Le Chant des plaines
À Holt, petite ville des vastes plaines du Colorado, Tom Guthrie se trouve contraint d'élever seul ses deux fils, Ike et Bobby, dont la mère, en pleine dépression, se désintéresse. Ike et Bobby, neuf et dix ans, tentent d'instaurer un peu de chaleur humaine dans leur existence en se liant d'amitié avec Mme Stearns, une vieille femme plus seule encore qu'eux-mêmes. De l'autre côté de la ville, Victoria Roubideaux, une adolescente à demi indienne de dix-sept ans, découvre qu'elle est enceinte d'un garçon qu'elle connaît à peine. Sa mère la chasse sans préambule de leur maison, et Victoria se réfugie chez Maggie Jones, professeur au lycée où enseigne Guthrie. Harold et Raymond McPheron s'occupent d'une ferme à quelques kilomètres de la ville. Célibataires timides et rustres, ils sont inséparables depuis qu'ils ont perdu leurs parents, quelque cinquante ans plus tôt. Leurs contacts limités avec le monde extérieur s'effectuent par le biais de Maggie et de Guthrie, qui leur donnent un coup de main de temps à autre. Dans l'impossibilité d'héberger Victoria, Maggie a une idée simple qui, évidemment, soulève l'incrédulité : confier l'adolescente aux bons soins des deux vieux célibataires.
Harold est réticent, Raymond a déjà fait son choix : après tout, une adolescente enceinte et esseulée ne doit pas être si différente de la génisse inquiète et prête à mettre bas qu'ils gardent à l'étable. Quant à Victoria, affolée, elle se cache derrière le rideau de ses cheveux, mais accepte la proposition. Étrange trio, dont Haruf déroule avec humour la curieuse relation... On est, avec Le Chant des plaines, loin des dévastations de la passion, des élans tonitruants de l'être. Haruf s'attarde sur des événements banals : l'examen vétérinaire des vaches, l'autopsie d'un cheval ; il privilégie des personnages réservés jusqu'au maniérisme.
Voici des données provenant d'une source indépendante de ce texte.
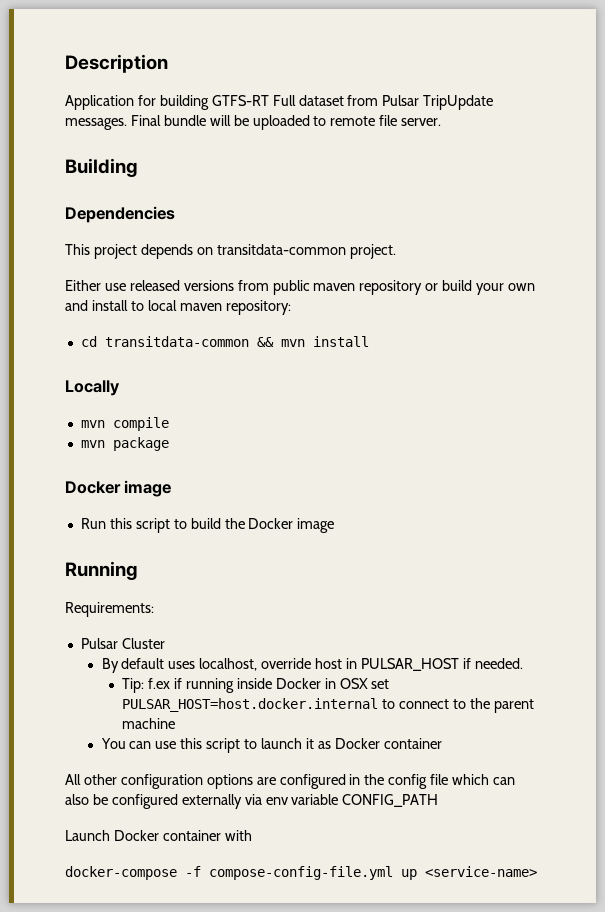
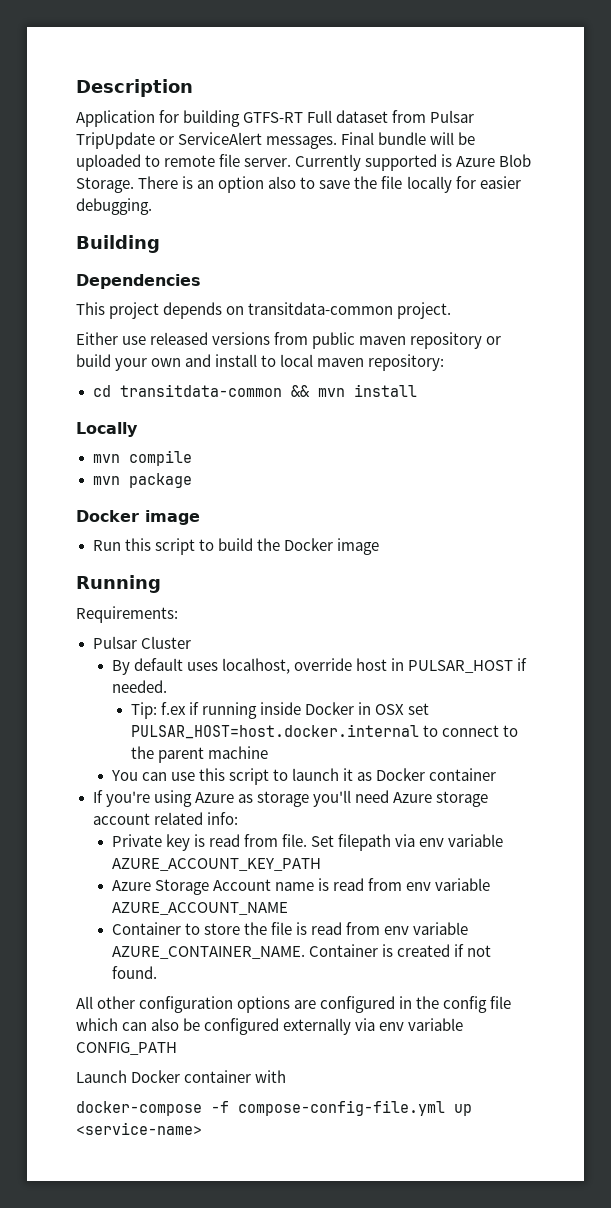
(494, 102) none -> [159,132,263,145] or ServiceAlert
(442, 122) none -> [295,154,532,171] [76,176,521,193] [76,198,152,215] Currently supported is Azure Blob Storage. There is an option also to save the file locally for easier debugging.
(442, 743) none -> [92,790,488,807] [92,812,238,825] [111,834,504,851] [111,858,321,871] [111,878,491,895] [111,902,288,915] [111,922,469,935] [111,944,491,959] [111,966,157,979] // If you're using Azure as storage you'll need Azure storage account related info: // Private key is read from file. Set filepath via env variable AZURE_ACCOUNT_KEY_PATH // Azure Storage Account name is read from env variable AZURE_ACCOUNT_NAME // Container to store the file is read from env variable AZURE_CONTAINER_NAME. Container is created if not found.

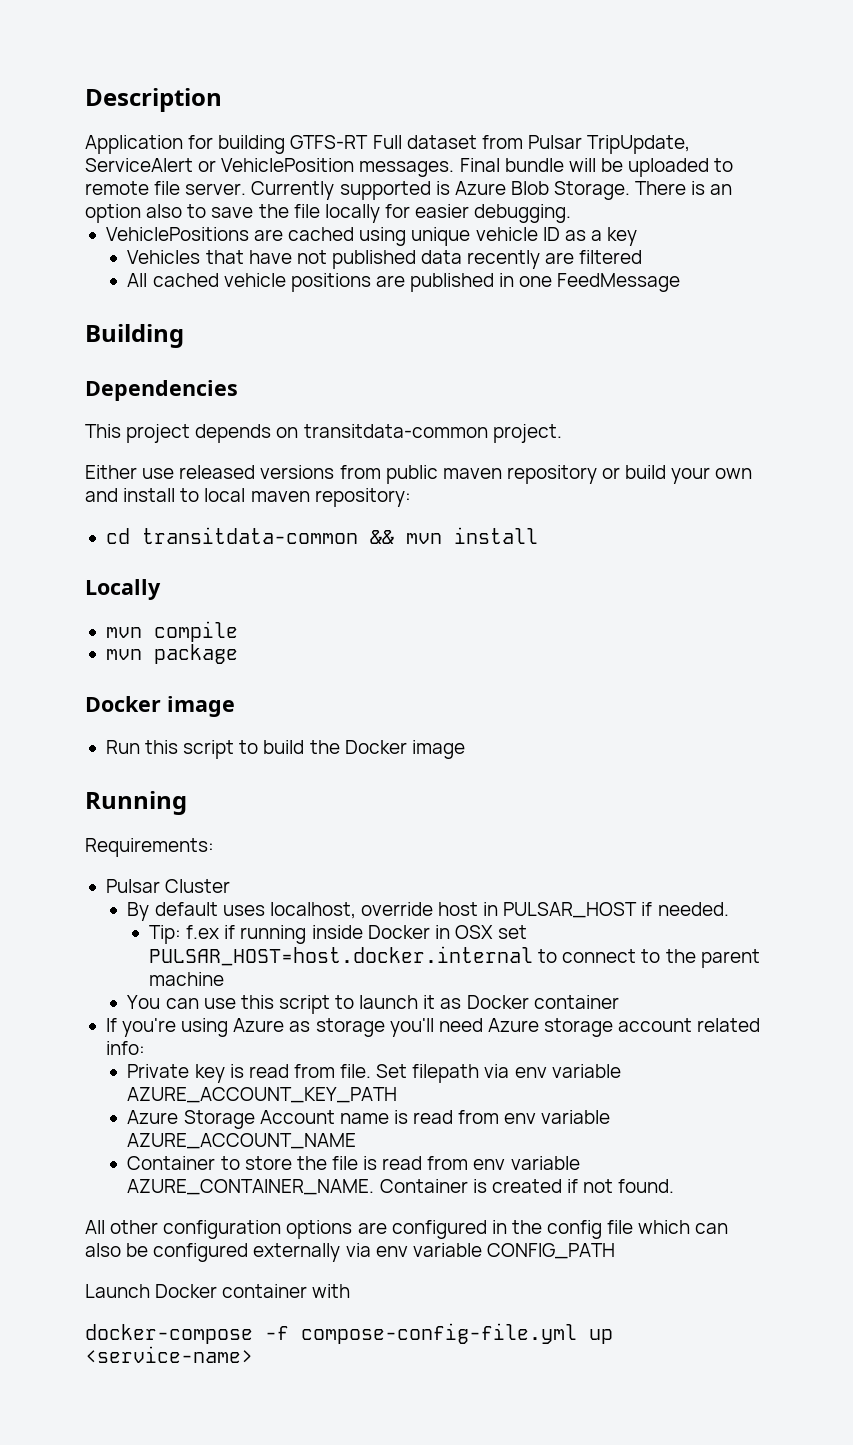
[76,132,263,149] TripUpdate or ServiceAlert -> [587,135,691,154] [85,158,355,172] TripUpdate, ServiceAlert or VehiclePosition
(152, 206) none -> [105,227,638,246] [127,250,643,269] [127,273,681,292] // VehiclePositions are cached using unique vehicle ID as a key // Vehicles that have not published data recently are filtered // All cached vehicle positions are published in one FeedMessage

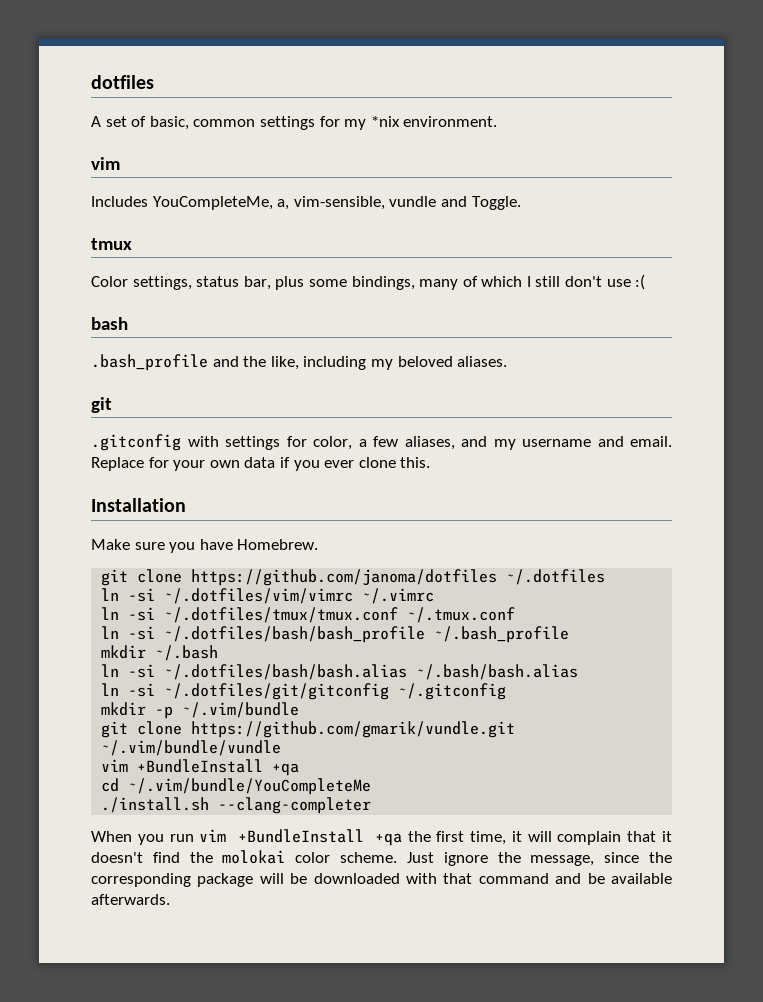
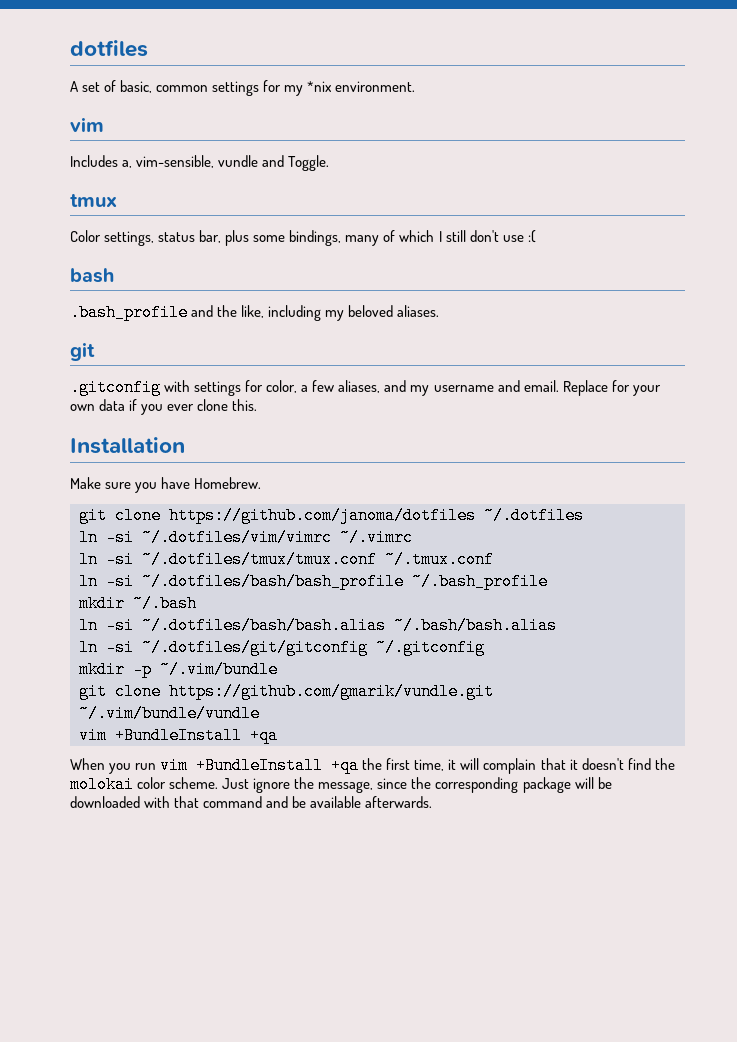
[152,196,273,210] YouCompleteMe, -> (118, 161) none
[101,778,372,795] [101,797,372,814] // cd ~/.vim/bundle/YouCompleteMe // ./install.sh --clang-completer -> (278, 735) none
Puis il nous apparaît clairement que le laconisme de ces héros est le résultat d'une profonde timidité et d'une immense intensité émotionnelle. Pour ne pas devenir des êtres passifs englués dans le malheur, les personnages du Chant des plaines choisissent l'attention aux autres. Un système de valeurs si ineffable, si délicat, qu'il faut un immense talent de romancier pour le rendre.